DIRECTIONS → The lines to find are those in the entries that hold the word "several"; copy every one of them.

RECORD EXTRACTS →
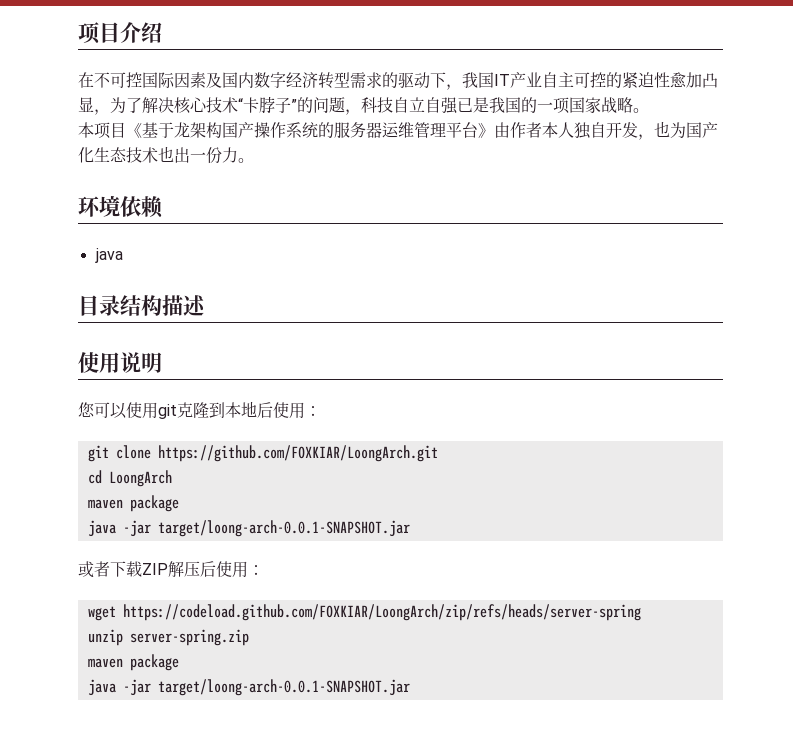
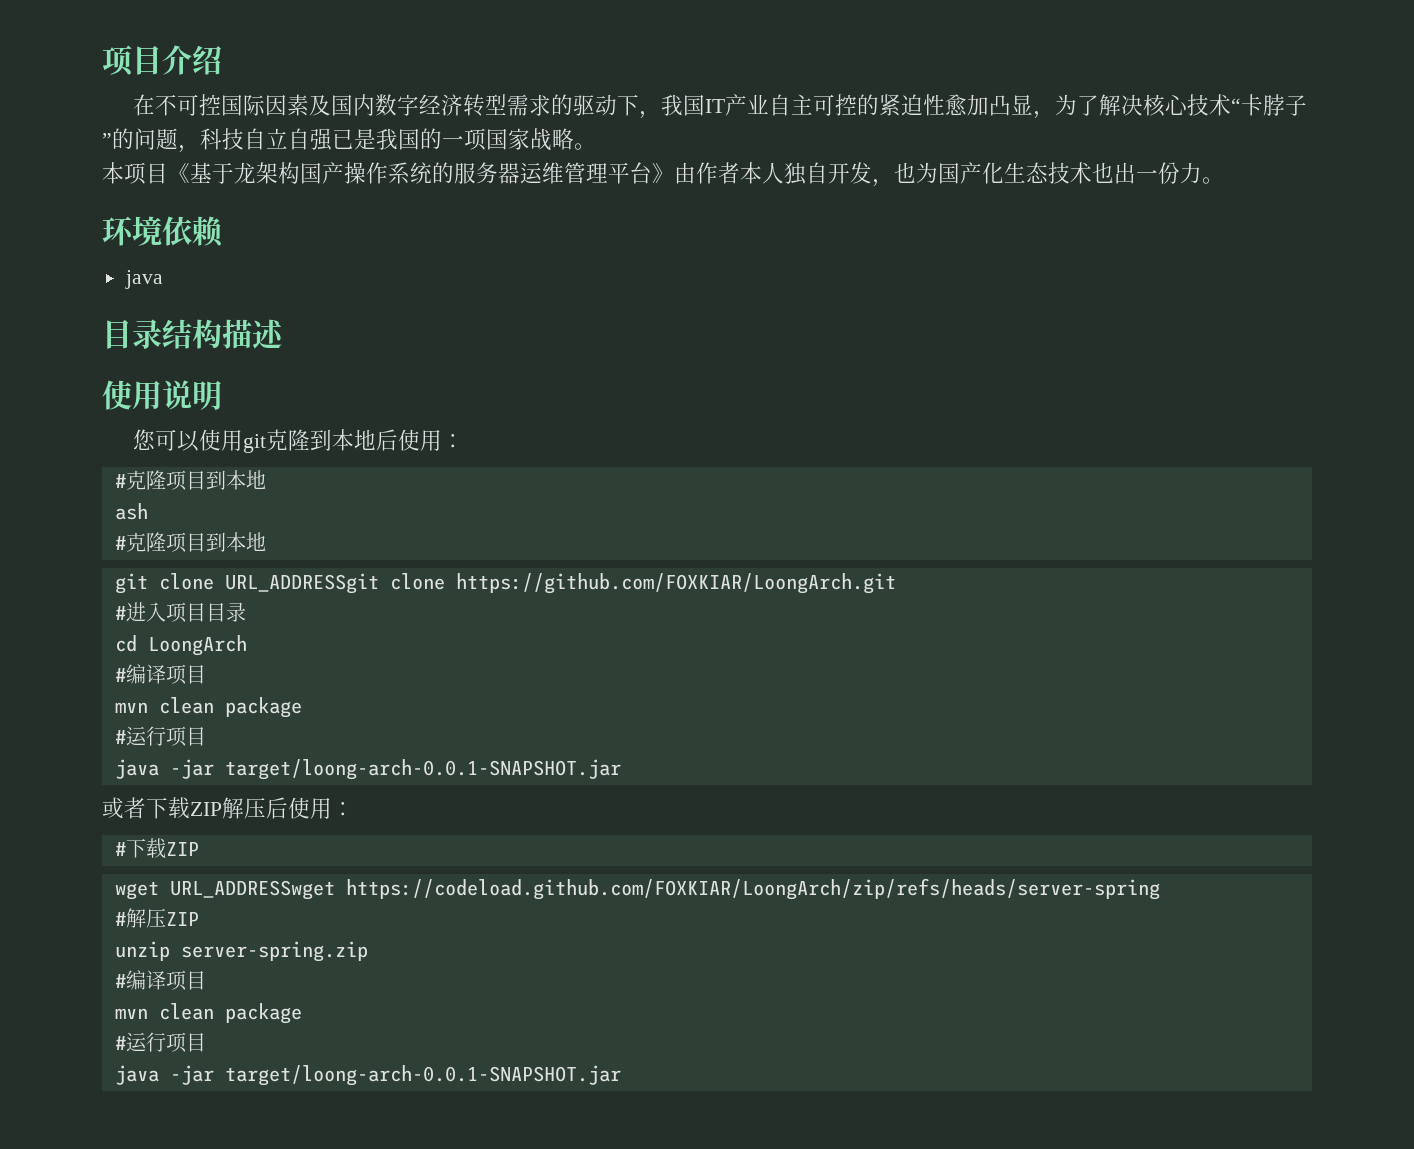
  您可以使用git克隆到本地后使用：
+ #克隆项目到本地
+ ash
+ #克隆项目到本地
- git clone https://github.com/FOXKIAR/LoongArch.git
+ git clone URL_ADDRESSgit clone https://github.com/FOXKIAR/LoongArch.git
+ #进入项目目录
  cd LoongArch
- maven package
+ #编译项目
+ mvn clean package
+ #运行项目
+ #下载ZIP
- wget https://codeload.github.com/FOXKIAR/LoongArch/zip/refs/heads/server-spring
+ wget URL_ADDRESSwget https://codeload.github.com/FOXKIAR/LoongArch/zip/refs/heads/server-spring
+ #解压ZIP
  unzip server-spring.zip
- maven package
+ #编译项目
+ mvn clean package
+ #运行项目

* * *

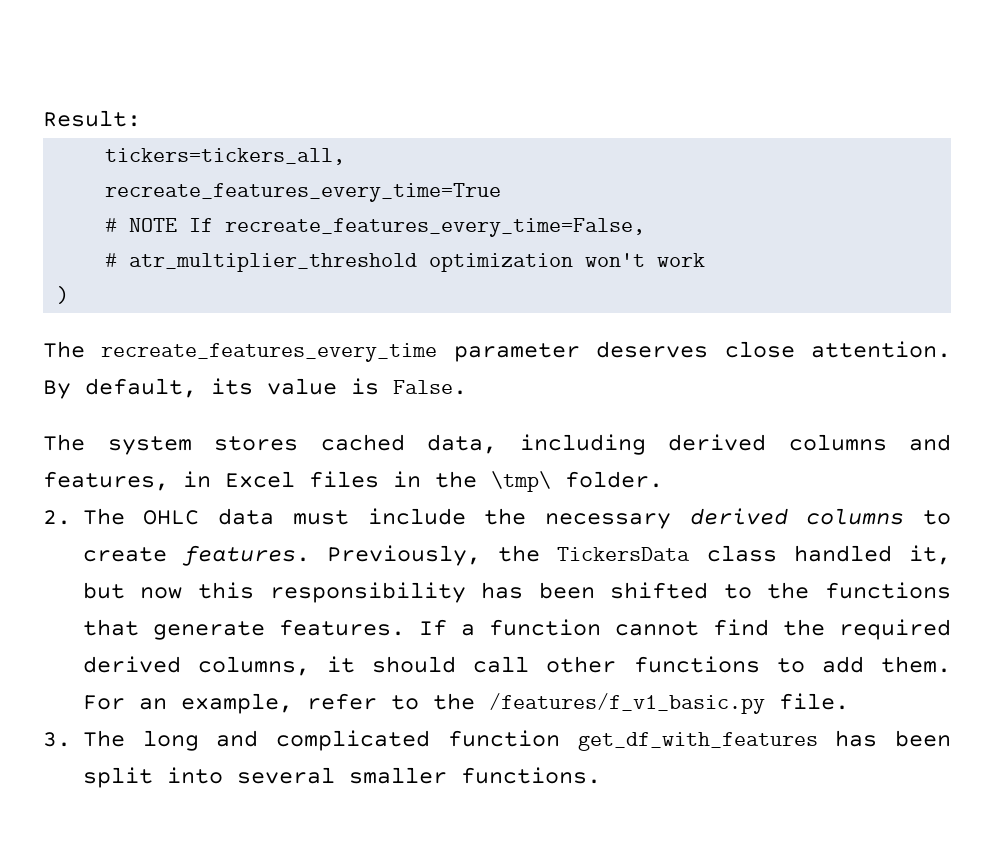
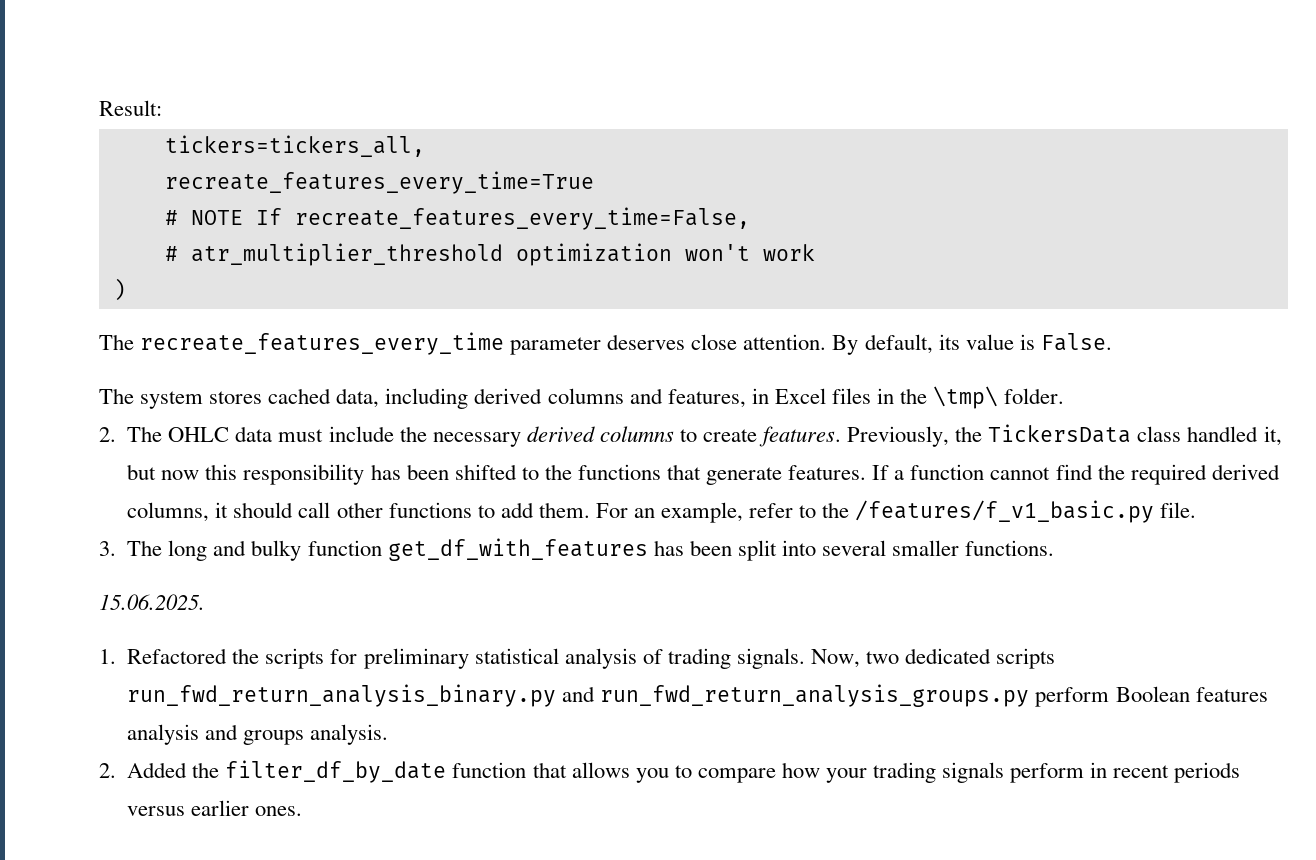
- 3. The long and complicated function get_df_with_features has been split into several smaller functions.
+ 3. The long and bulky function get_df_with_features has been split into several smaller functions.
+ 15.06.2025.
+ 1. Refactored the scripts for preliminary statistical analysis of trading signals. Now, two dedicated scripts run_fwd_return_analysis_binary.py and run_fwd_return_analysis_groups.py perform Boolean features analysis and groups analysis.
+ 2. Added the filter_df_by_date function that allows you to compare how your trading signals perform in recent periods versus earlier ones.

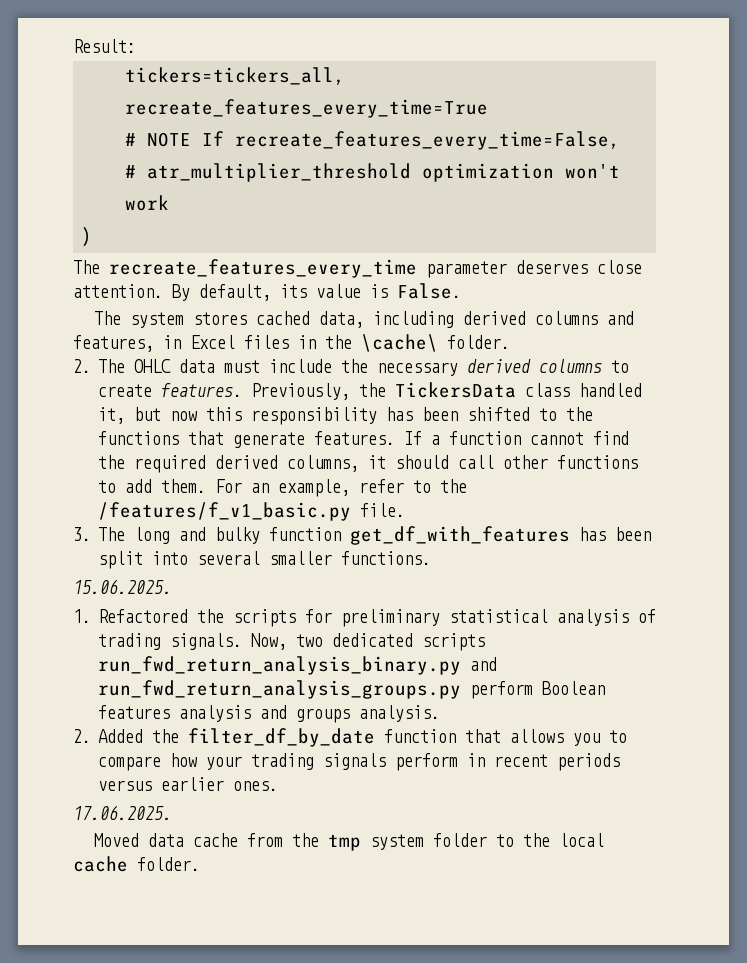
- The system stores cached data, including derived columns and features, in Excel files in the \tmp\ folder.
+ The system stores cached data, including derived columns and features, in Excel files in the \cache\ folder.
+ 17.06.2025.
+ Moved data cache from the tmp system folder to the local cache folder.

==

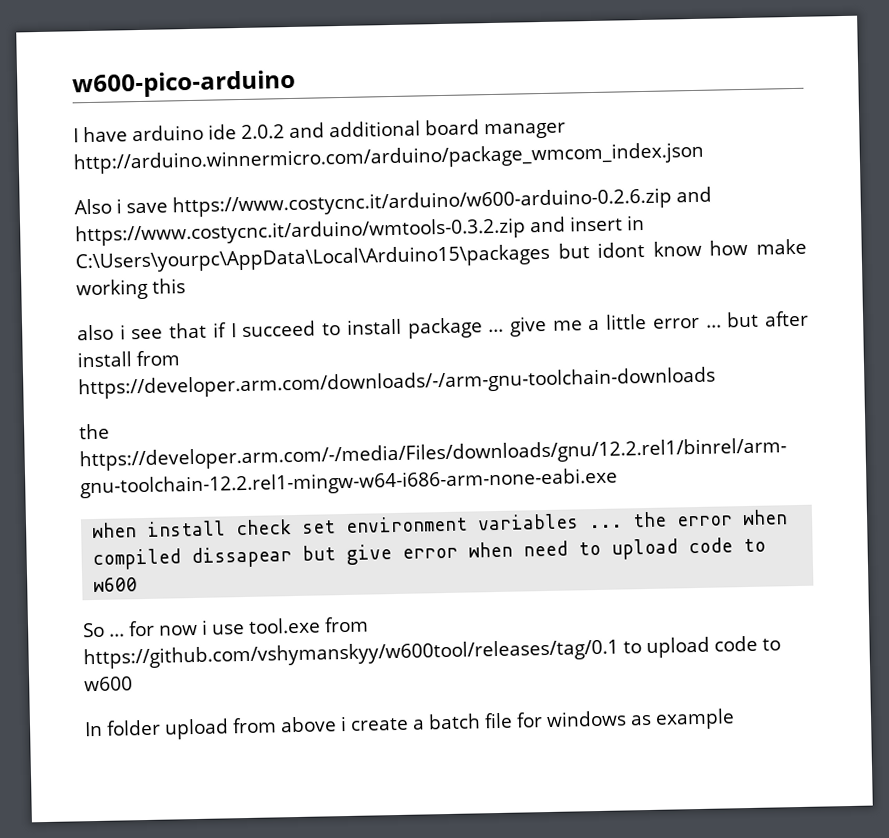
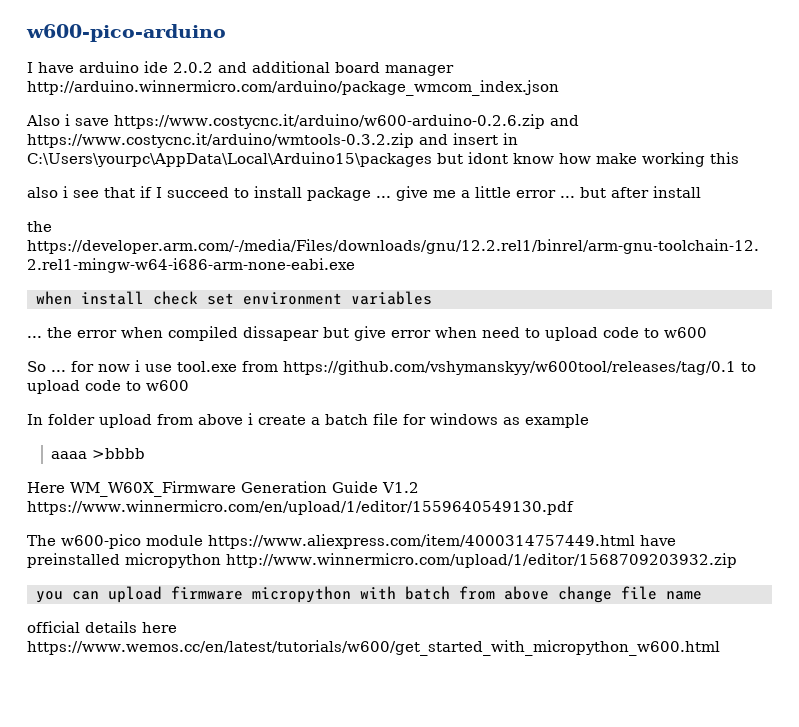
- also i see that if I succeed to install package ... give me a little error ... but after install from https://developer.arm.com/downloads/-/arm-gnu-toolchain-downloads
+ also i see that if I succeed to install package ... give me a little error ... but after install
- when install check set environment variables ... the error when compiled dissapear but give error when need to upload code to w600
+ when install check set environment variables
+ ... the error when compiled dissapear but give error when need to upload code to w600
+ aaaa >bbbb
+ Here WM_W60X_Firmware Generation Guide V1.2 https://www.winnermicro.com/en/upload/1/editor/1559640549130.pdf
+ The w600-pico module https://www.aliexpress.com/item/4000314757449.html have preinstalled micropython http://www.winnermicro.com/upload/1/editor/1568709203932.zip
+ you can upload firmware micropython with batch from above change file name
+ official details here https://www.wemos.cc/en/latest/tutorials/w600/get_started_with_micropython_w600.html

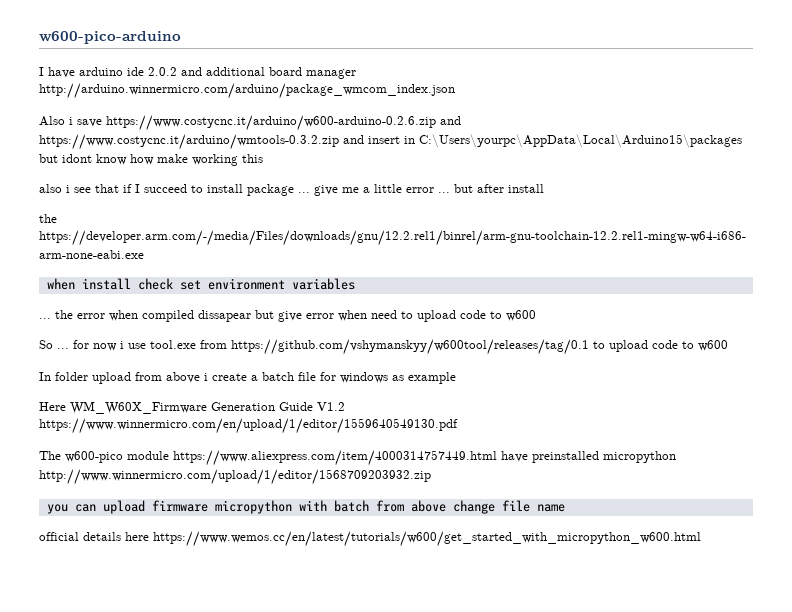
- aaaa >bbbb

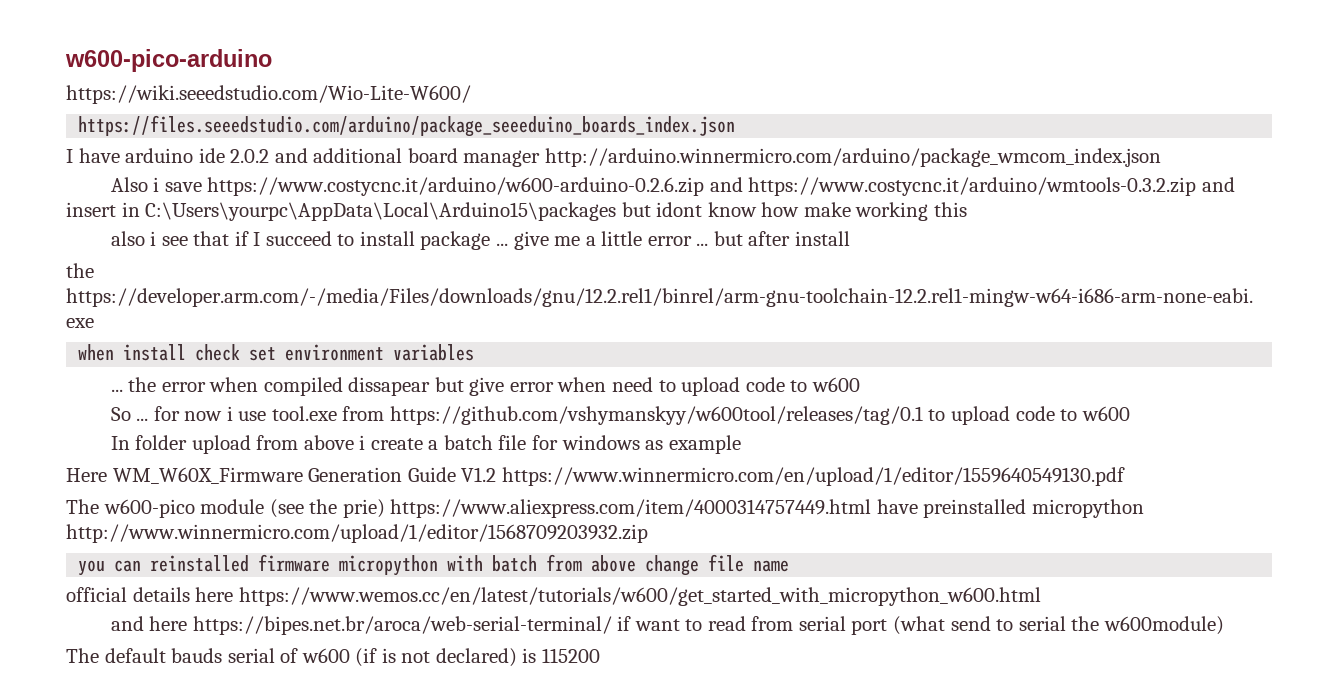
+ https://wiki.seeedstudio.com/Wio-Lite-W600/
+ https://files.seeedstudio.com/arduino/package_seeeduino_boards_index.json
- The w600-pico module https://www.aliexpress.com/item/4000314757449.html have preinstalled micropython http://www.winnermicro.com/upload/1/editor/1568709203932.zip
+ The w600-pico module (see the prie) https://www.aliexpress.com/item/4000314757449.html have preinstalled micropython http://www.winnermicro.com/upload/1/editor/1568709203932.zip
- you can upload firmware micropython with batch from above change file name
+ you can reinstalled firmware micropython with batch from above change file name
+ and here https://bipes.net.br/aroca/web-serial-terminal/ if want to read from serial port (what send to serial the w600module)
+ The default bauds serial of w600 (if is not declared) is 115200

RESPONSE BELOW →
- 3. The long and complicated function get_df_with_features has been split into several smaller functions.
+ 3. The long and bulky function get_df_with_features has been split into several smaller functions.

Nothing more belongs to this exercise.